TSK’ya: ‘Aldım, verdim’le değil

Albay Çiçek hakkında amirlerini yanıltmak, amirlerinin bilgisi dışında, onları yanıltacak çalışmalara yapmak suçundan bir dava açılmak istendiği yine Genelkurmay açıklamasından ortaya çıktı. Bu ciddi bir meseledir. Eğer Genelkurmay’da böyle bir belge hazırlanmış ise bunun net bir şekilde ortaya çıkması lazım. Yukarıdaki siyasi pazarlıklar doğrultusunda, ’aldım verdim’ pazarlıklarıyla değil, gerçekten öyle midir, bunun ortaya çıkması lazım. Ne gerekirse yapılmalıdır. Parmak izinin bulunması lazımdır. Mürekkebin yaşı çıkarılmalıdır. Makine kullanıldı mı, anlaşılmalıdır. Eğer gerçekten o kişi bunu hazırlamışsa, o zaman olay bambaşkadır. Bu şekilde geçiştiremeyiz. ’Amirlerin bilgisi dışında gerçekleştirildi’diye geçiştirilemez, ciddi iştir o. Nasıl hazırlandı? Emir kumanda ile mi hazırlandı? Genelkurmay’ın kalbinde görev yapıyor bu arkadaş. Eğer orada gerçekten bu hazırlanmışsa, bunun önünü arkasını aydınlatmak zorundayız.
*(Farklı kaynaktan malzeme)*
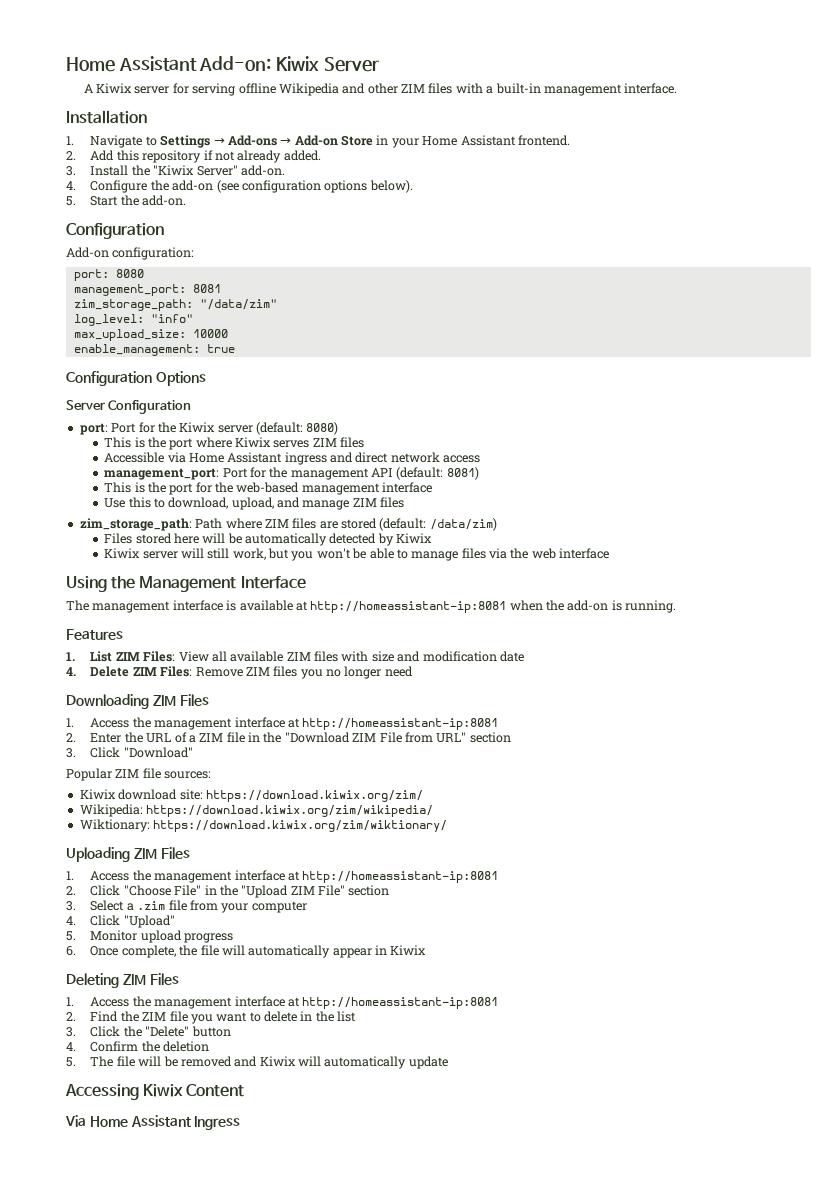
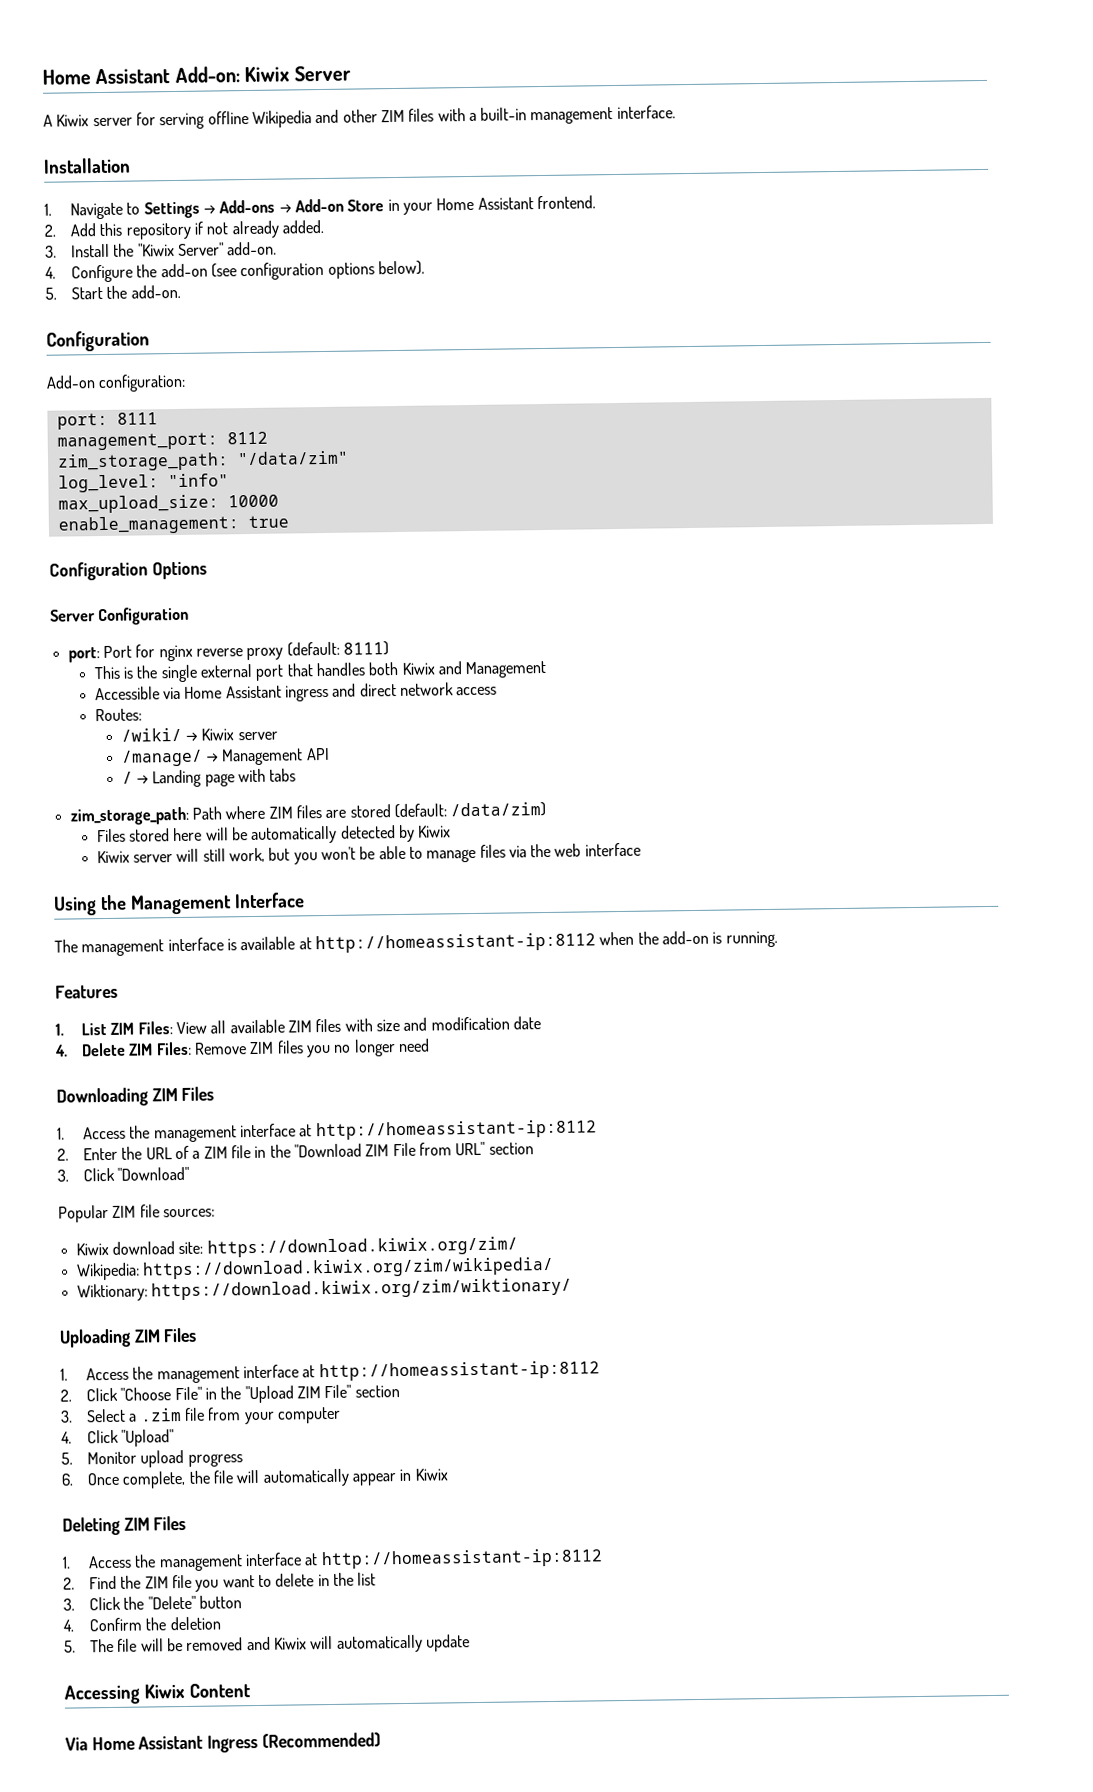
- port: 8080
- management_port: 8081
+ port: 8111
+ management_port: 8112
- port: Port for the Kiwix server (default: 8080)
- This is the port where Kiwix serves ZIM files
+ port: Port for nginx reverse proxy (default: 8111)
+ This is the single external port that handles both Kiwix and Management
- management_port: Port for the management API (default: 8081)
- This is the port for the web-based management interface
- Use this to download, upload, and manage ZIM files
+ Routes:
+ /wiki/ → Kiwix server
+ /manage/ → Management API
+ / → Landing page with tabs
- The management interface is available at http://homeassistant-ip:8081 when the add-on is running.
+ The management interface is available at http://homeassistant-ip:8112 when the add-on is running.
  Downloading ZIM Files
- 1. Access the management interface at http://homeassistant-ip:8081
+ 1. Access the management interface at http://homeassistant-ip:8112
  Uploading ZIM Files
- 1. Access the management interface at http://homeassistant-ip:8081
+ 1. Access the management interface at http://homeassistant-ip:8112
  Deleting ZIM Files
- 1. Access the management interface at http://homeassistant-ip:8081
+ 1. Access the management interface at http://homeassistant-ip:8112
- Via Home Assistant Ingress
+ Via Home Assistant Ingress (Recommended)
Demokratik bir ülkede kamuoyuyla böyle oyuncakla oynar gibi Oynayamazsınız. Ciddi olacaksınız. Adaletin gereği neyse yapacaksınız. Vahim bir olaydır. Mutlaka aydınlığa kavuşturulmalıdır. Çiçek o bölgeyi hazırladı mı hazırlamadı mı? Hazırladıysa hesabını vermelidir. Sadece Çiçek değil, Çiçek’e bunu hazırlama fırsatını verenler de, işbirliği yapanlar da, işbirliği yapılmasına göz yumanlar da sonuna kadar araştırılmalıdır. Gerçek ortaya çıkarılmalıdır.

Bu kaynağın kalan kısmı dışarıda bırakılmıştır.